__Prompt__
Transcribe all the entries word for word, omitting any pictures they contain.
*** Begin section ***
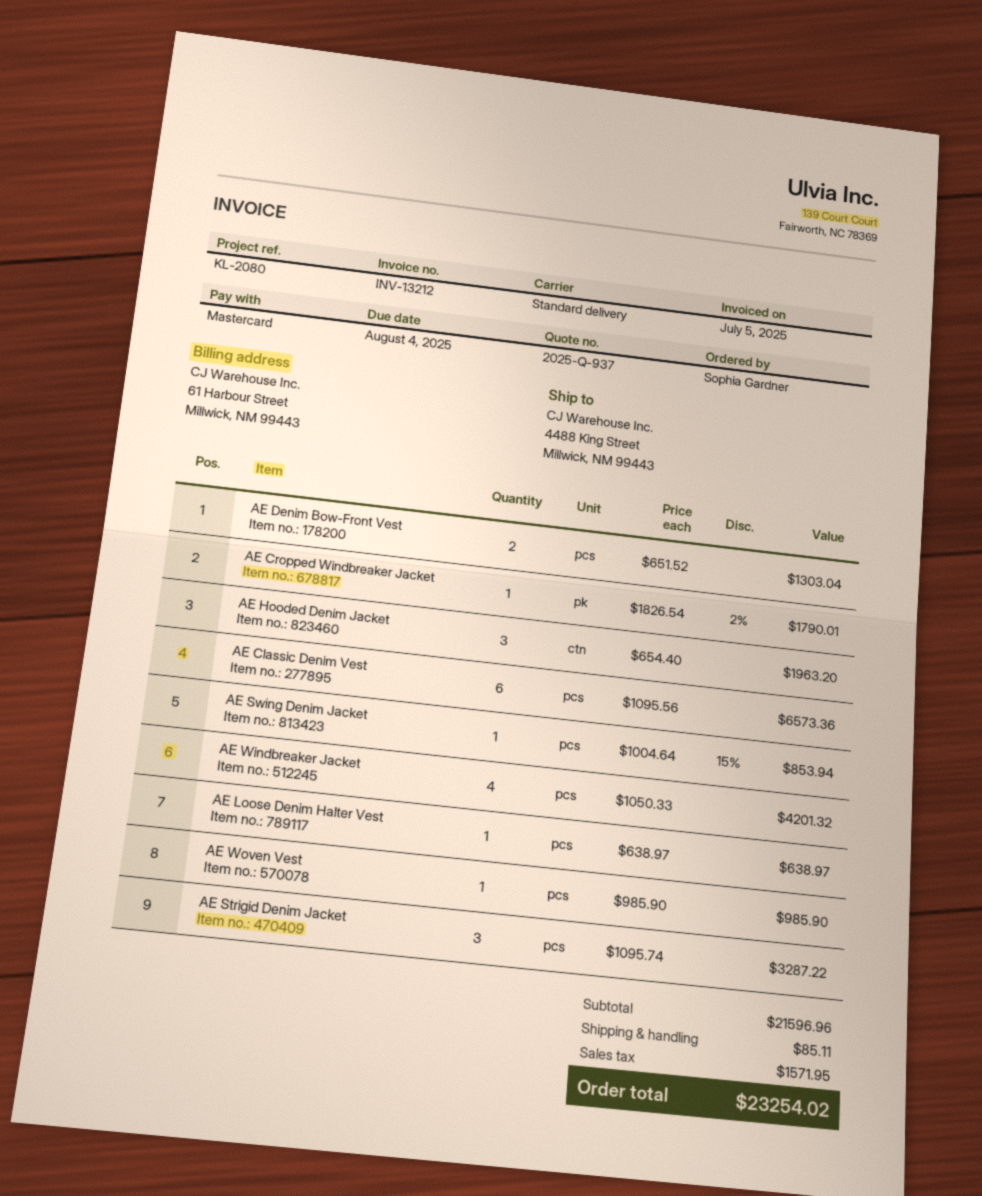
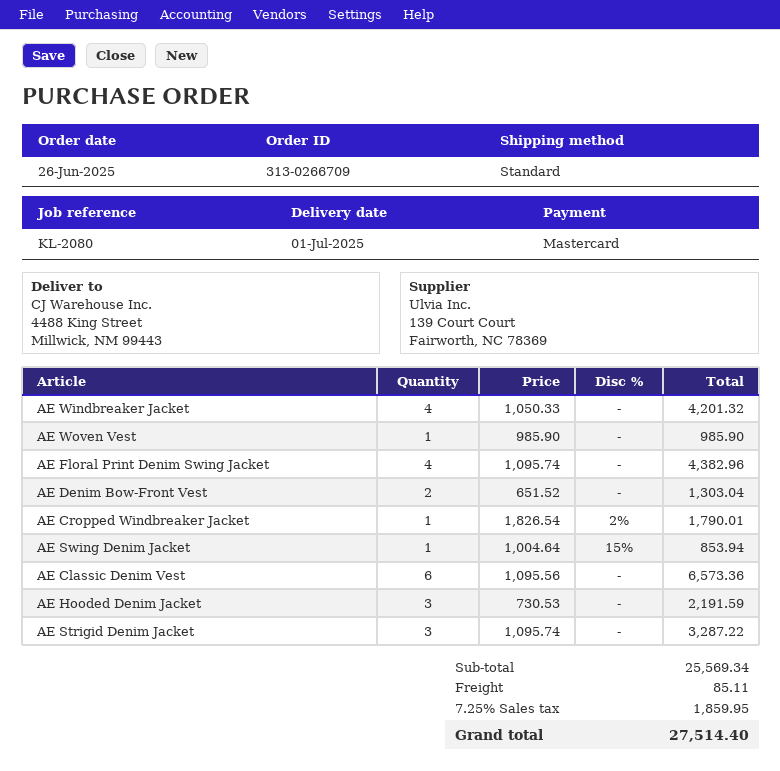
AE Hooded Denim Jacket: 3 x 654.40 = 1963.20 -> 3 x 730.53 = 2191.59
AE Loose Denim Halter Vest: 1 x 638.97 = 638.97 -> none
AE Floral Print Denim Swing Jacket: none -> 4 x 1095.74 = 4382.96
subtotal: 21596.96 -> 25569.34
tax: 1571.95 -> 1859.95
total: 23254.02 -> 27514.40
*** End section ***
__Task output__
AE Hooded Denim Jacket: 3 x 654.40 = 1963.20 -> 3 x 730.53 = 2191.59
AE Loose Denim Halter Vest: 1 x 638.97 = 638.97 -> none
AE Floral Print Denim Swing Jacket: none -> 4 x 1095.74 = 4382.96
subtotal: 21596.96 -> 25569.34
tax: 1571.95 -> 1859.95
total: 23254.02 -> 27514.40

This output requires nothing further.